Exercise details: All entries need to be written out verbatim, with pictures omitted.

Records shown:

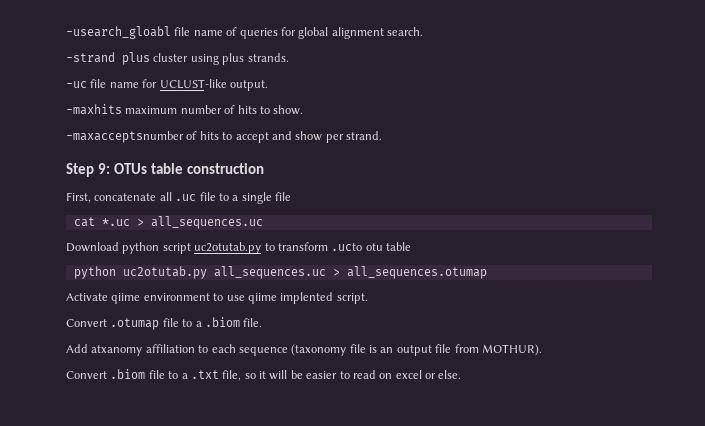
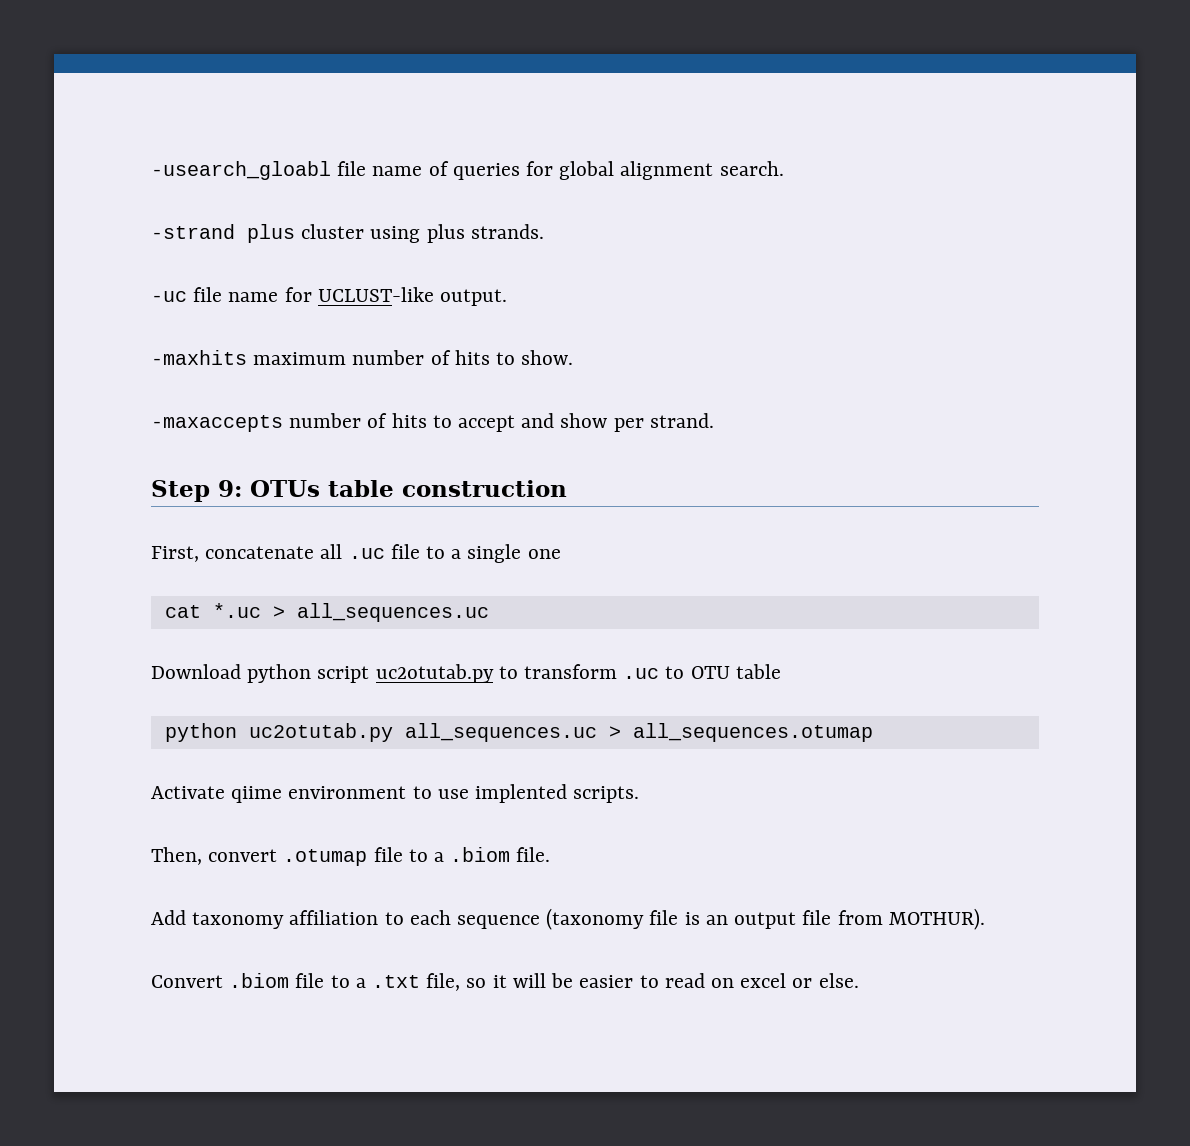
- -maxacceptsnumber of hits to accept and show per strand.
+ -maxaccepts number of hits to accept and show per strand.
- First, concatenate all .uc file to a single file
+ First, concatenate all .uc file to a single one
- Download python script uc2otutab.py to transform .ucto otu table
+ Download python script uc2otutab.py to transform .uc to OTU table
- Activate qiime environment to use qiime implented script.
- Convert .otumap file to a .biom file.
+ Activate qiime environment to use implented scripts.
+ Then, convert .otumap file to a .biom file.
- Add atxanomy affiliation to each sequence (taxonomy file is an output file from MOTHUR).
+ Add taxonomy affiliation to each sequence (taxonomy file is an output file from MOTHUR).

Exercise result:
- -maxacceptsnumber of hits to accept and show per strand.
+ -maxaccepts number of hits to accept and show per strand.
- First, concatenate all .uc file to a single file
+ First, concatenate all .uc file to a single one
- Download python script uc2otutab.py to transform .ucto otu table
+ Download python script uc2otutab.py to transform .uc to OTU table
- Activate qiime environment to use qiime implented script.
- Convert .otumap file to a .biom file.
+ Activate qiime environment to use implented scripts.
+ Then, convert .otumap file to a .biom file.
- Add atxanomy affiliation to each sequence (taxonomy file is an output file from MOTHUR).
+ Add taxonomy affiliation to each sequence (taxonomy file is an output file from MOTHUR).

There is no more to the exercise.